Input for this task:
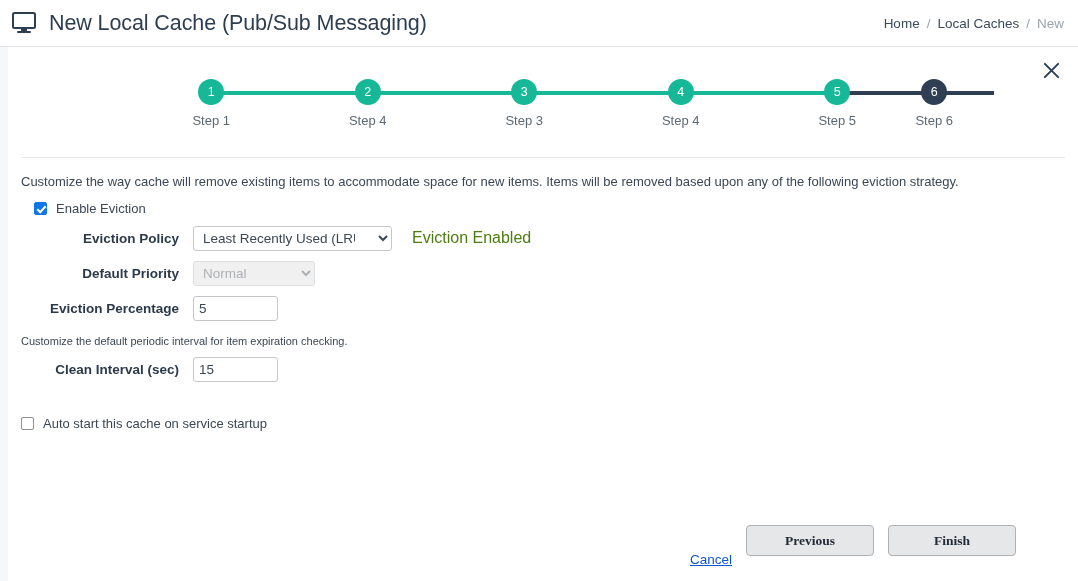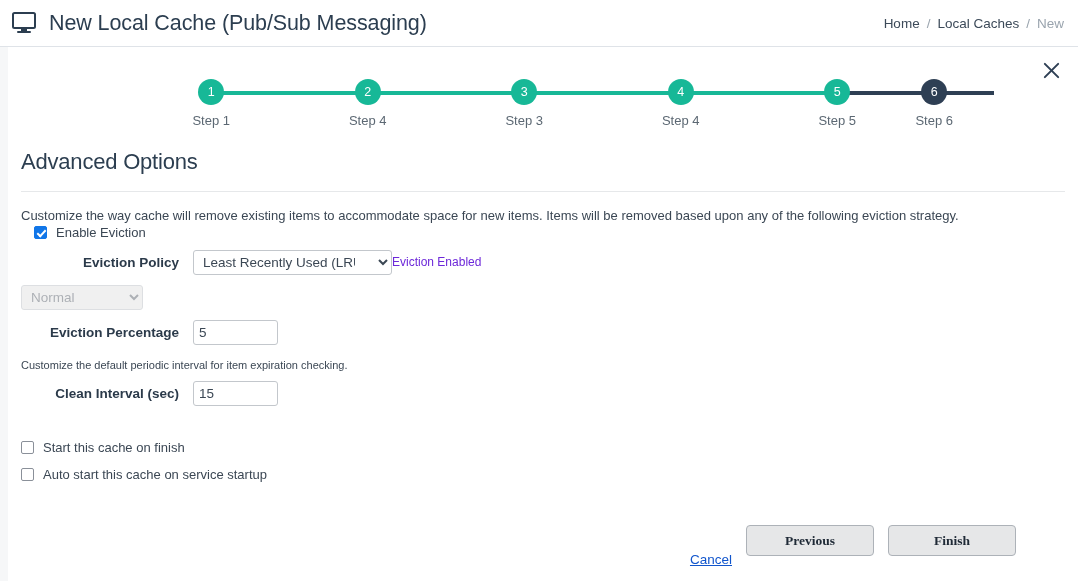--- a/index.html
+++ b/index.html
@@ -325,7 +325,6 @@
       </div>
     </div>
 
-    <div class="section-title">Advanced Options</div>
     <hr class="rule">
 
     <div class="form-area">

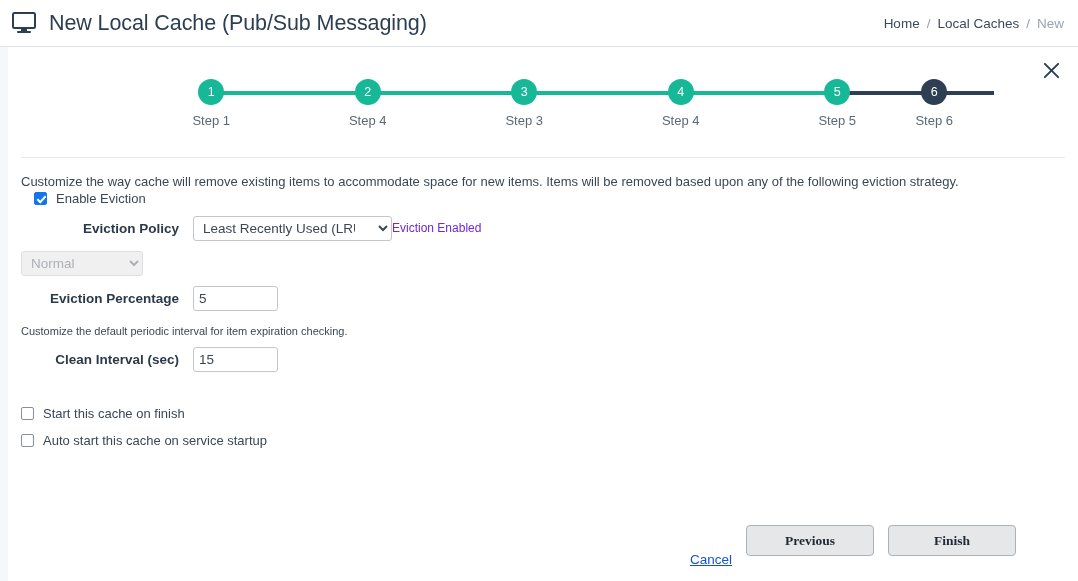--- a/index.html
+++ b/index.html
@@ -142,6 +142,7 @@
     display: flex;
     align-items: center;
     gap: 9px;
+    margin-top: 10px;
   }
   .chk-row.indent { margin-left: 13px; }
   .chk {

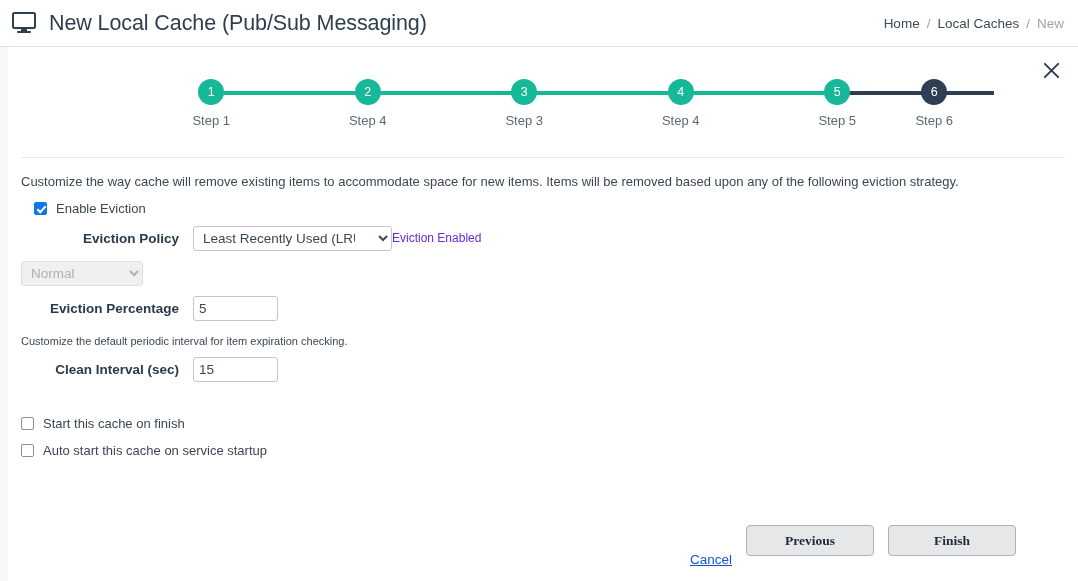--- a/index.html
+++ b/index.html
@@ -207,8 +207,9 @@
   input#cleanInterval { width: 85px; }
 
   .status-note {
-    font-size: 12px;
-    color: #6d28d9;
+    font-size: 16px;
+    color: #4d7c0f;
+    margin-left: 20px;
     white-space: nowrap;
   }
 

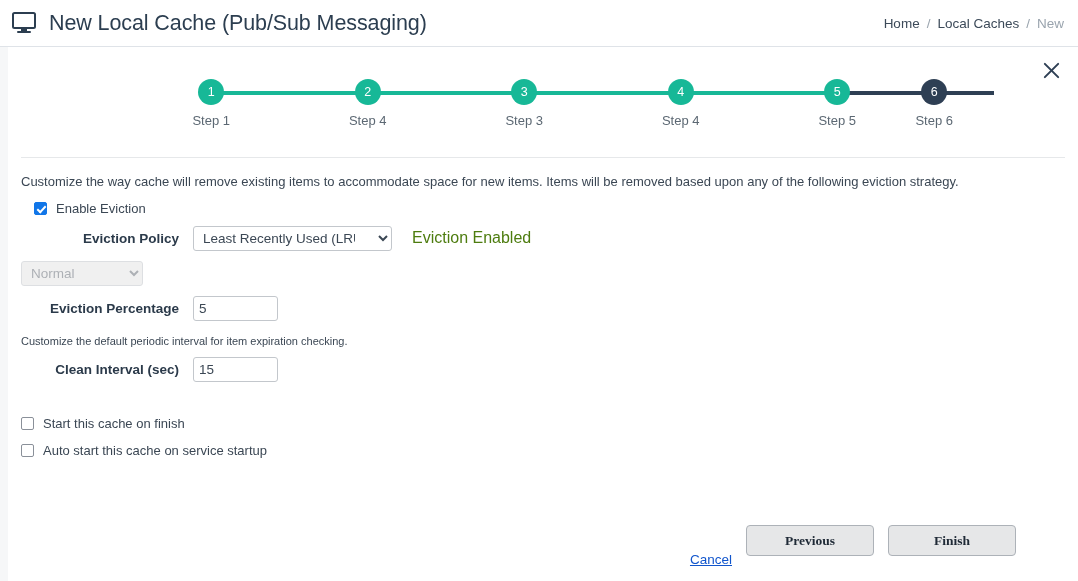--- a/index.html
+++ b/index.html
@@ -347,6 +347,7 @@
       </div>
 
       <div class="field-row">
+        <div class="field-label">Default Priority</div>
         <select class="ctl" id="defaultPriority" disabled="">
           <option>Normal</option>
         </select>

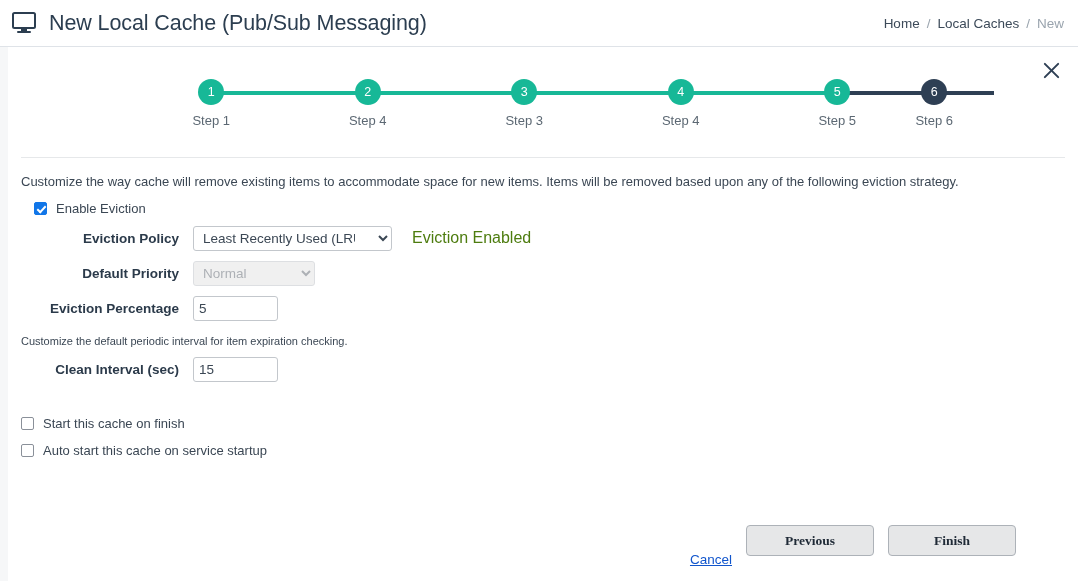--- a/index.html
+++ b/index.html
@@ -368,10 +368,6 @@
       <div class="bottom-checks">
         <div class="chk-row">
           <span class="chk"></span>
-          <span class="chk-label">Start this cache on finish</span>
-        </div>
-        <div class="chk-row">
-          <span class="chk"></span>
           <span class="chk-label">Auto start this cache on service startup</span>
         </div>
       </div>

Exercise: Give back the entries verbatim but drop every picture.

Finished exercise:
--- a/index.html
+++ b/index.html
@@ -325,7 +325,6 @@
       </div>
     </div>
 
-    <div class="section-title">Advanced Options</div>
     <hr class="rule">
 
     <div class="form-area">

--- a/index.html
+++ b/index.html
@@ -142,6 +142,7 @@
     display: flex;
     align-items: center;
     gap: 9px;
+    margin-top: 10px;
   }
   .chk-row.indent { margin-left: 13px; }
   .chk {

--- a/index.html
+++ b/index.html
@@ -207,8 +207,9 @@
   input#cleanInterval { width: 85px; }
 
   .status-note {
-    font-size: 12px;
-    color: #6d28d9;
+    font-size: 16px;
+    color: #4d7c0f;
+    margin-left: 20px;
     white-space: nowrap;
   }
 

--- a/index.html
+++ b/index.html
@@ -347,6 +347,7 @@
       </div>
 
       <div class="field-row">
+        <div class="field-label">Default Priority</div>
         <select class="ctl" id="defaultPriority" disabled="">
           <option>Normal</option>
         </select>

--- a/index.html
+++ b/index.html
@@ -368,10 +368,6 @@
       <div class="bottom-checks">
         <div class="chk-row">
           <span class="chk"></span>
-          <span class="chk-label">Start this cache on finish</span>
-        </div>
-        <div class="chk-row">
-          <span class="chk"></span>
           <span class="chk-label">Auto start this cache on service startup</span>
         </div>
       </div>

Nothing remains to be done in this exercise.